◆ **Work order**:
The result should be a full, exact repeat of the entries, free of pictures.
>>>
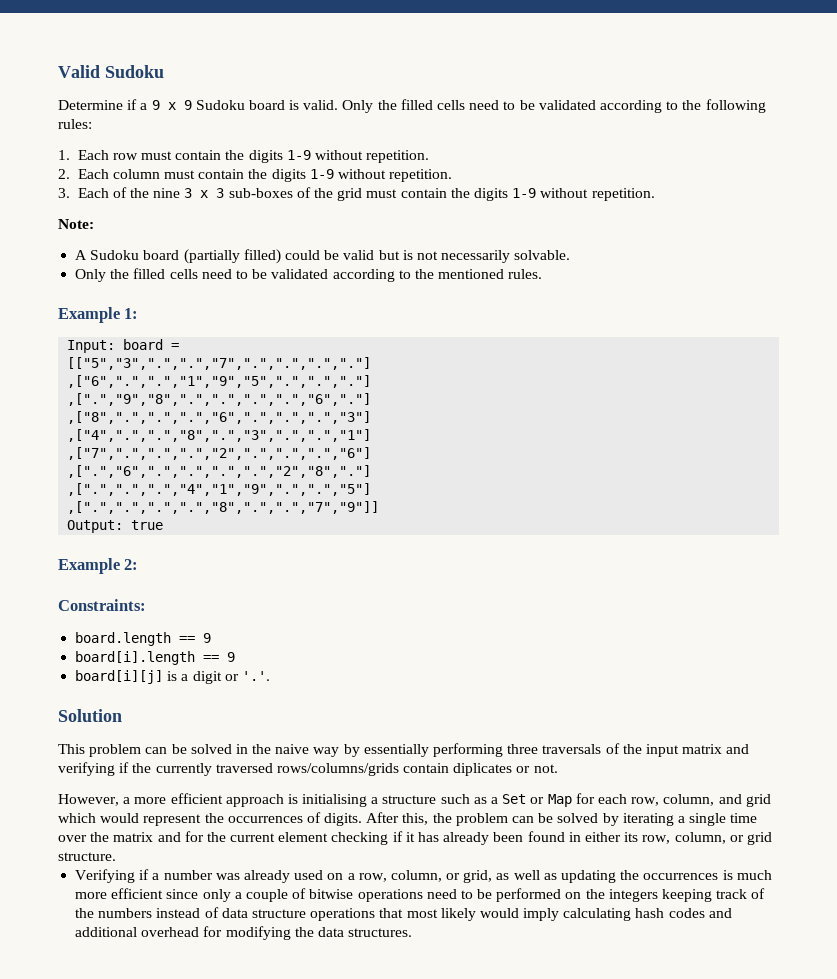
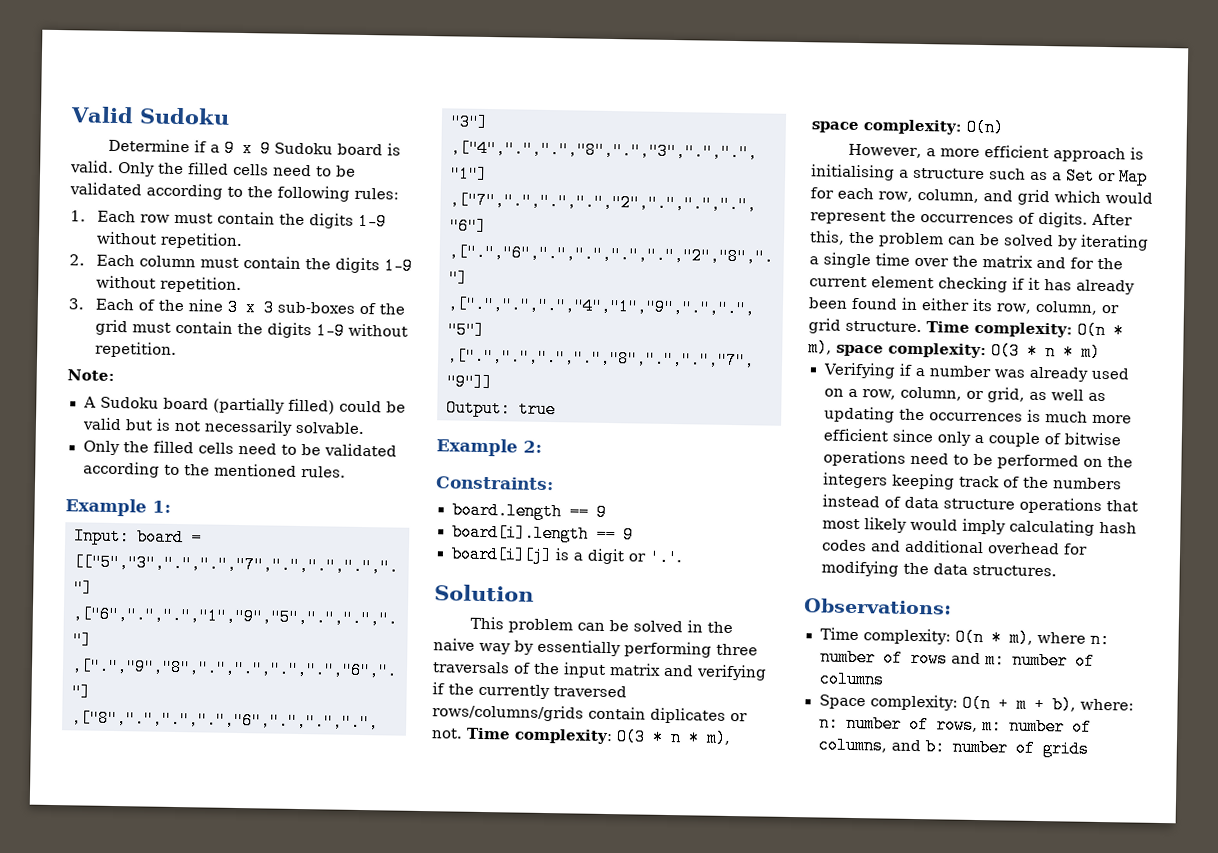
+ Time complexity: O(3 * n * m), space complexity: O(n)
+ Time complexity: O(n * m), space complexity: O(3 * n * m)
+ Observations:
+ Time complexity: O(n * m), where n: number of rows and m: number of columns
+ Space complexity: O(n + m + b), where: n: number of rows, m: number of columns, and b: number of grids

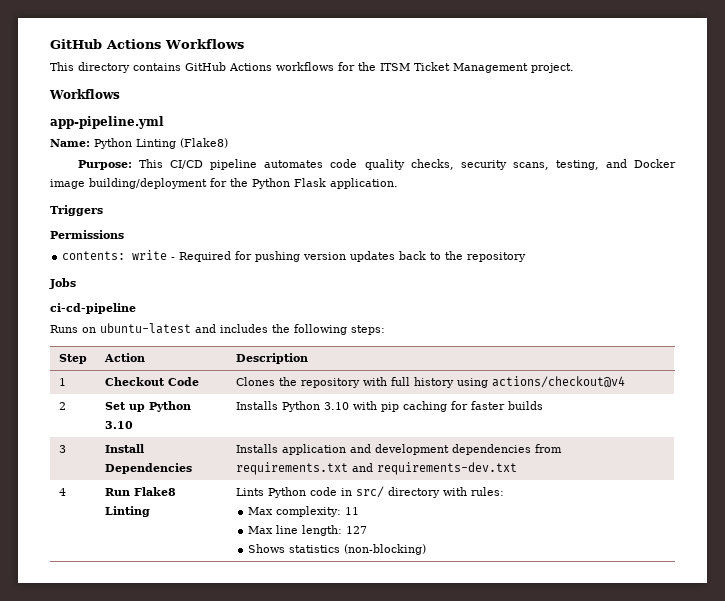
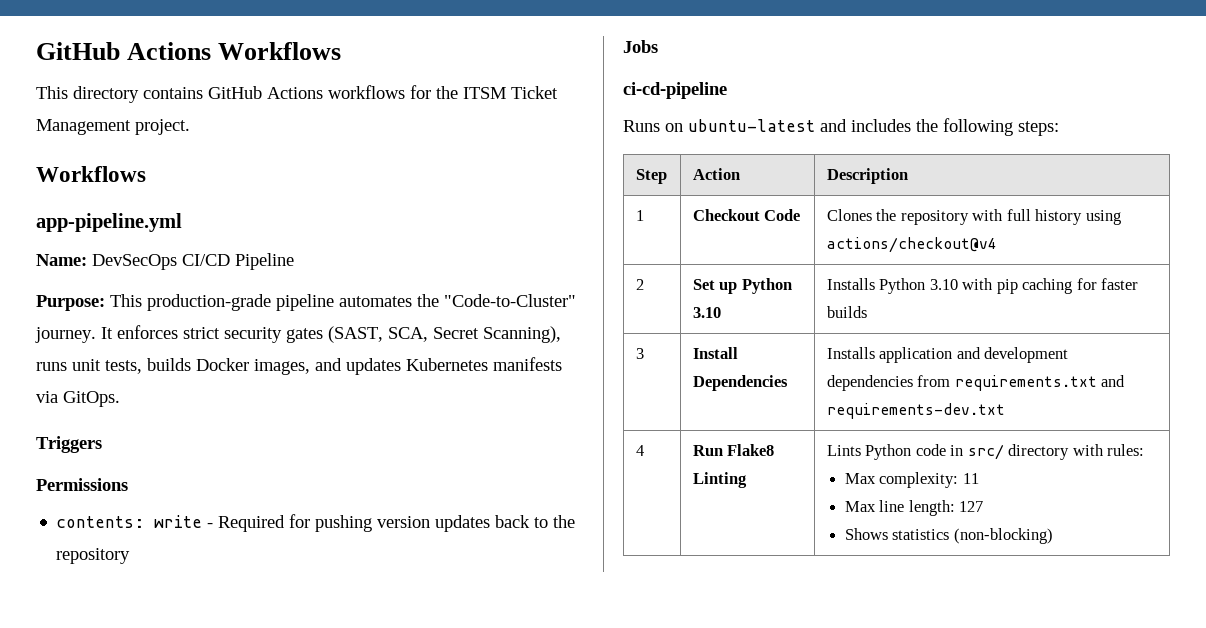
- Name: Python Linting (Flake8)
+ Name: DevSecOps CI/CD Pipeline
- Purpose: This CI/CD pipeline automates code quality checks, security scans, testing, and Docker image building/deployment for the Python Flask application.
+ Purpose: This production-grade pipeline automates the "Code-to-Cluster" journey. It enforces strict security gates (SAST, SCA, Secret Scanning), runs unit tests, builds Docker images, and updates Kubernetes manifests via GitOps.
<<<
◆ **Task result**:
+ Time complexity: O(3 * n * m), space complexity: O(n)
+ Time complexity: O(n * m), space complexity: O(3 * n * m)
+ Observations:
+ Time complexity: O(n * m), where n: number of rows and m: number of columns
+ Space complexity: O(n + m + b), where: n: number of rows, m: number of columns, and b: number of grids

- Name: Python Linting (Flake8)
+ Name: DevSecOps CI/CD Pipeline
- Purpose: This CI/CD pipeline automates code quality checks, security scans, testing, and Docker image building/deployment for the Python Flask application.
+ Purpose: This production-grade pipeline automates the "Code-to-Cluster" journey. It enforces strict security gates (SAST, SCA, Secret Scanning), runs unit tests, builds Docker images, and updates Kubernetes manifests via GitOps.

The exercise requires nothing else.